Randomized Householder-Cholesky QR Factorization with Multisketching
Andrew J. Higgins, Daniel B. Szyld, Erik G. Boman, Ichitaro Yamazaki
Abstract
Computing the QR factorization of tall-and-skinny matrices is a critical component of many scientific and engineering applications, including the solution of least squares problems, block orthogonalization kernels for solving linear systems and eigenvalue problems within block or \(s\)-step Krylov methods, dimensionality reduction methods for data analysis like Principal Component Analysis, and many others.
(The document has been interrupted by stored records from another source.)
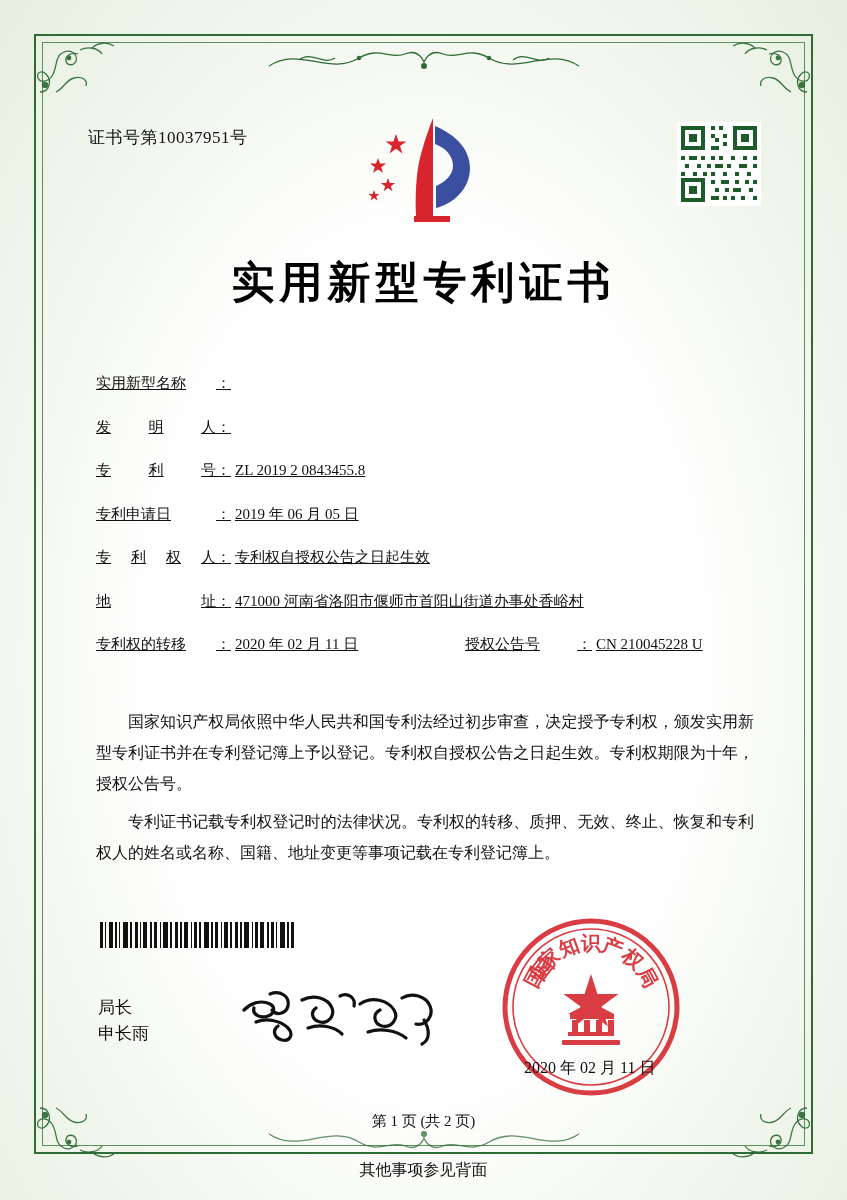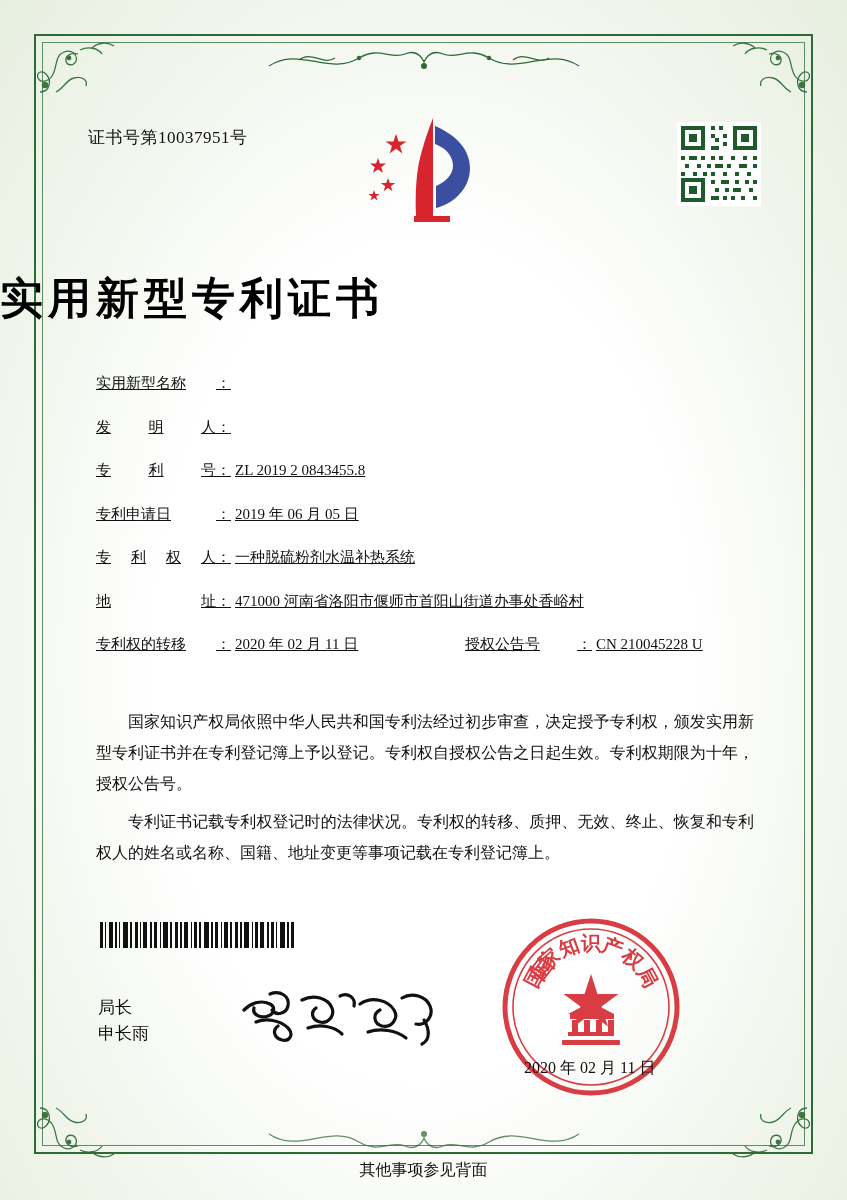--- a/index.html
+++ b/index.html
@@ -106,27 +106,26 @@
     width: 84px;
     height: 84px;
   }
   .qr svg { width: 100%; height: 100%; display: block; }
 
   .title {
     position: absolute;
     left: 0;
     right: 0;
     top: 254px;
-    text-align: left;
+    text-align: center;
     font-size: 43px;
     font-weight: bold;
     letter-spacing: 5px;
     color: #000;
     font-family: Liberation Mono, monospace;
-    margin-top: 16px;
   }
 
   
   .fields {
     position: absolute;
     left: 96px;
     top: 372px;
     width: 660px;
     font-size: 15px;
     color: #111;
@@ -428,21 +427,21 @@
     </div>
 
     <div class="field-row">
       <span class="field-label spread">
         <span>专</span>
         <span>利</span>
         <span>权</span>
         <span>人</span>
       </span>
       <span class="field-colon">：</span>
-      <span class="field-value">一种脱硫粉剂水温补热系统</span>
+      <span class="field-value">专利权自授权公告之日起生效</span>
     </div>
 
     <div class="field-row">
       <span class="field-label spread">
         <span>地</span>
         <span>址</span>
       </span>
       <span class="field-colon">：</span>
       <span class="field-value">471000 河南省洛阳市偃师市首阳山街道办事处香峪村</span>
     </div>
@@ -592,15 +591,16 @@
           <rect x="108" y="104" width="6" height="12"></rect>
           <rect x="70" y="98" width="44" height="5"></rect>
           <polygon points="91,86 114,98 68,98"></polygon>
         </g>
       </g>
     </svg>
   </div>
 
   <div class="seal-date">2020 年 02 月 11 日</div>
 
+  <div class="page-num">第 1 页 (共 2 页)</div>
   <div class="back-note">其他事项参见背面</div>
 
 </div>
 
 </body></html>

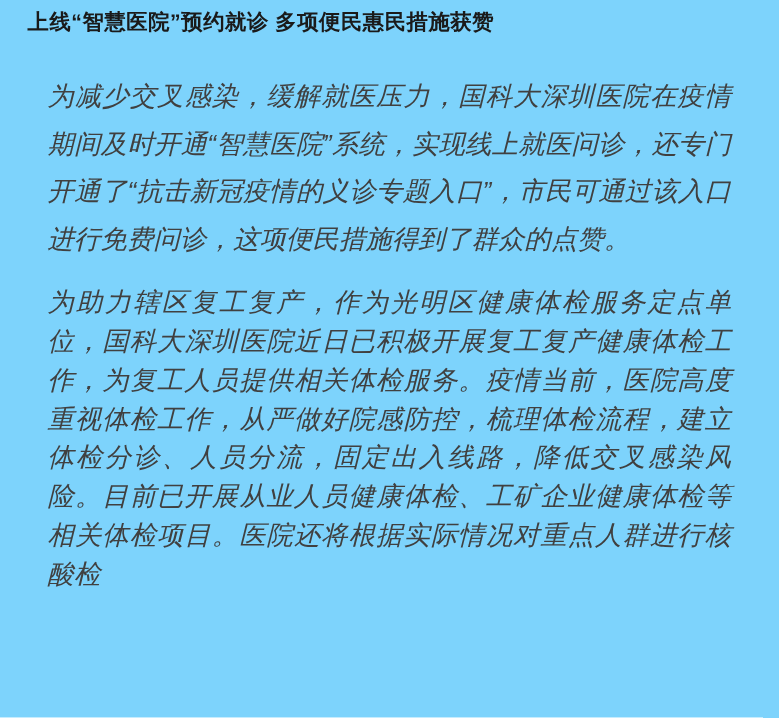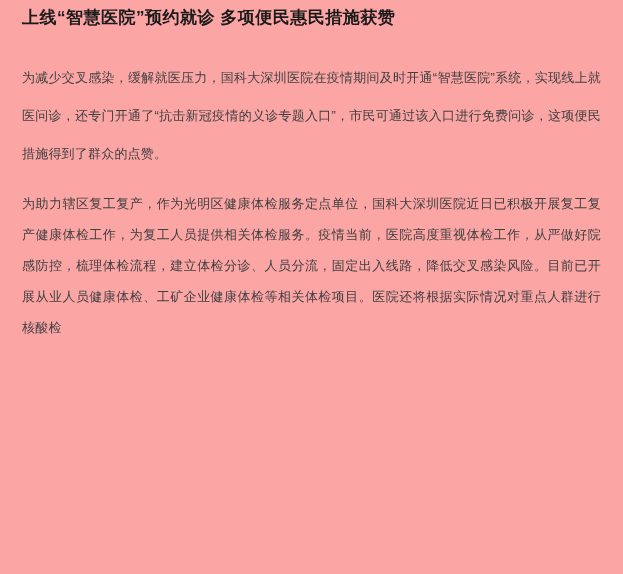--- a/index.html
+++ b/index.html
@@ -6,40 +6,41 @@
       margin: 0;
       padding: 0;
       background: #ffffff;
     }
     .page {
       position: relative;
       box-sizing: border-box;
       width: 623px;
       height: 574px;
       overflow: hidden;
-      background: #fca5a5;
+      background: #7dd3fc;
       padding: 8px 22px 0 22px;
       font-family: "Liberation Sans", "DejaVu Sans", sans-serif;
     }
     .title {
       margin: 0;
       font-size: 17px;
       line-height: 20px;
       font-weight: 700;
       color: #1a1a1a;
       letter-spacing: 0.5px;
     }
     .para {
-      margin: 0;
+      margin: 16px;
       color: #404040;
-      font-size: 13px;
+      font-size: 21px;
       letter-spacing: 0.2px;
       text-align: justify;
       text-justify: inter-ideograph;
       word-break: break-all;
+      font-style: italic;
     }
     .para-1 {
       margin-top: 31px;
       line-height: 38px;
     }
     .para-2 {
       margin-top: 18px;
       line-height: 35px;
     }
     .para-3 {

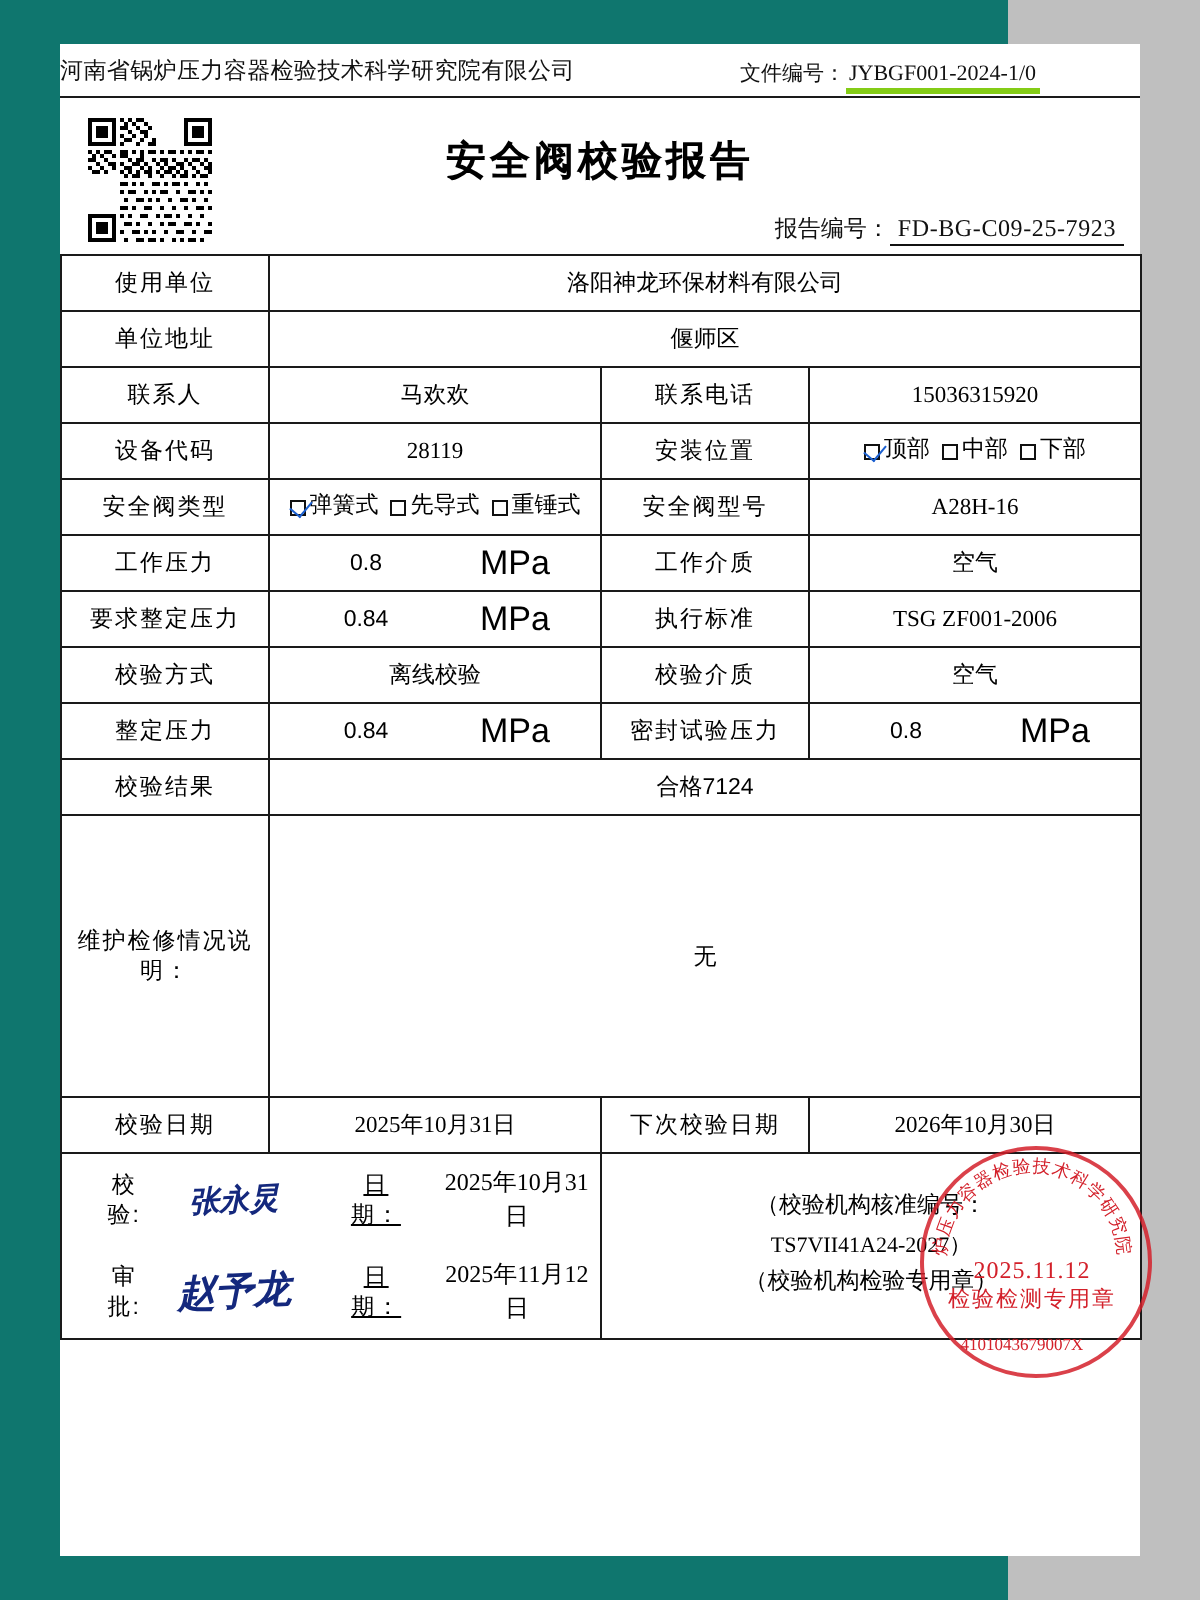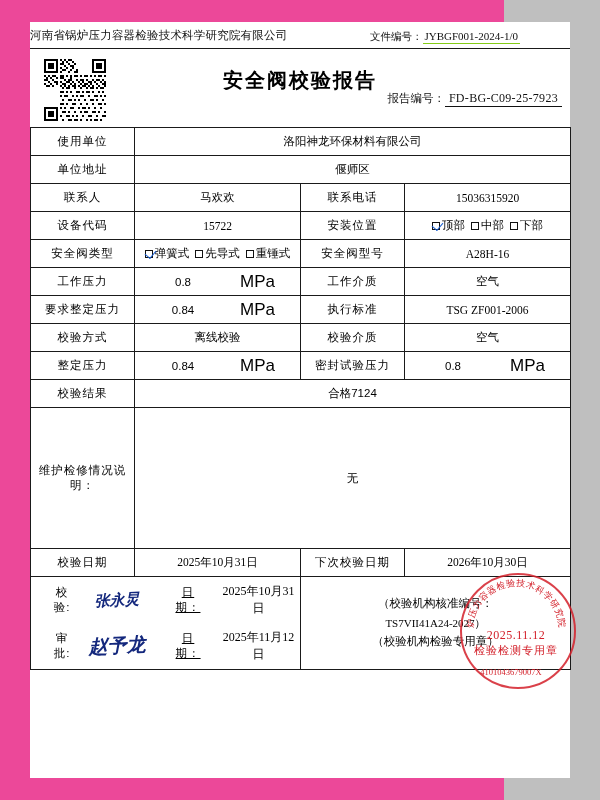--- a/index.html
+++ b/index.html
@@ -10,21 +10,21 @@
   body {
     width: 600px;
     height: 800px;
     overflow: hidden;
     font-family: "Liberation Sans", sans-serif;
   }
   .page {
     position: relative;
     width: 504px;
     height: 800px;
-    background: #ec4899;
+    background: #0f766e;
     box-sizing: border-box;
   }
   .sheet {
     position: absolute;
     left: 30px;
     top: 22px;
     width: 540px;
     height: 756px;
     background: #fff;
   }
@@ -44,21 +44,21 @@
   }
   .hdr-right {
     position: absolute;
     left: 340px;
     bottom: 4px;
     font-size: 10.5px;
     color: #111;
     white-space: nowrap;
   }
   .hdr-right .num {
-    border-bottom: 1px solid #84cc16;
+    border-bottom: 3px solid #84cc16;
     padding: 0 2px 1px 2px;
     font-family: "Liberation Serif", serif;
     font-size: 11px;
   }
 
   
   .title-block {
     position: relative;
     height: 78px;
   }
@@ -79,21 +79,21 @@
     text-align: center;
     font-size: 20px;
     font-weight: bold;
     color: #000;
     letter-spacing: 2px;
     font-family: "Liberation Sans", sans-serif;
   }
   .report-no {
     position: absolute;
     right: 8px;
-    top: 42px;
+    top: 58px;
     font-size: 11.5px;
     color: #111;
     white-space: nowrap;
   }
   .report-no .val {
     border-bottom: 1px solid #111;
     padding: 0 4px 1px 4px;
     font-family: "Liberation Serif", serif;
     font-size: 12px;
     letter-spacing: 0.3px;
@@ -493,21 +493,21 @@
           <td colspan="3">偃师区</td>
         </tr>
         <tr>
           <td class="lbl">联系人</td>
           <td>马欢欢</td>
           <td class="lbl">联系电话</td>
           <td class="val-num">15036315920</td>
         </tr>
         <tr>
           <td class="lbl">设备代码</td>
-          <td class="val-num">15722</td>
+          <td class="val-num">28119</td>
           <td class="lbl">安装位置</td>
           <td>
             <div class="chkgroup">
               <span class="chk">
                   <span class="box checked"></span>
                   <span>顶部</span>
                 </span>
               <span class="chk">
                   <span class="box"></span>
                   <span>中部</span>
Two of the most popular high performance QR algorithms for tall-and-skinny matrices are the CholeskyQR2 and shifted CholeskyQR3 algorithms [3, 4], thanks to their communication-avoiding properties along with their exploitation of vendor provided highly-optimized dense linear algebra subroutines, allowing them to achieve high performance on rapidly evolving modern computer architectures. However, CholeskyQR2 may fail to accurately factorize a matrix \(V\) when its condition number \(\kappa (V) \gtrapprox \textbf {u}^{-1/2}\), where \(\textbf {u}\) is unit roundoff [12]. Shifted CholeskyQR3 is numerically stable as long as \(\kappa (V) \lessapprox \textbf {u}^{-1}\), but it requires over \(50\%\) more computational and communication cost than CholeskyQR2 [3]. Although TSQR [2] is a more stable communication-avoiding algorithm than the aforementioned Cholesky-based methods, it relies on a non-standard reduction operator, which can make it substantially slower than CholeskyQR2 in practice [4], and is significantly harder to implement efficiently on high performance GPUs. Hence, Cholesky-based QR methods remain popular on modern architectures.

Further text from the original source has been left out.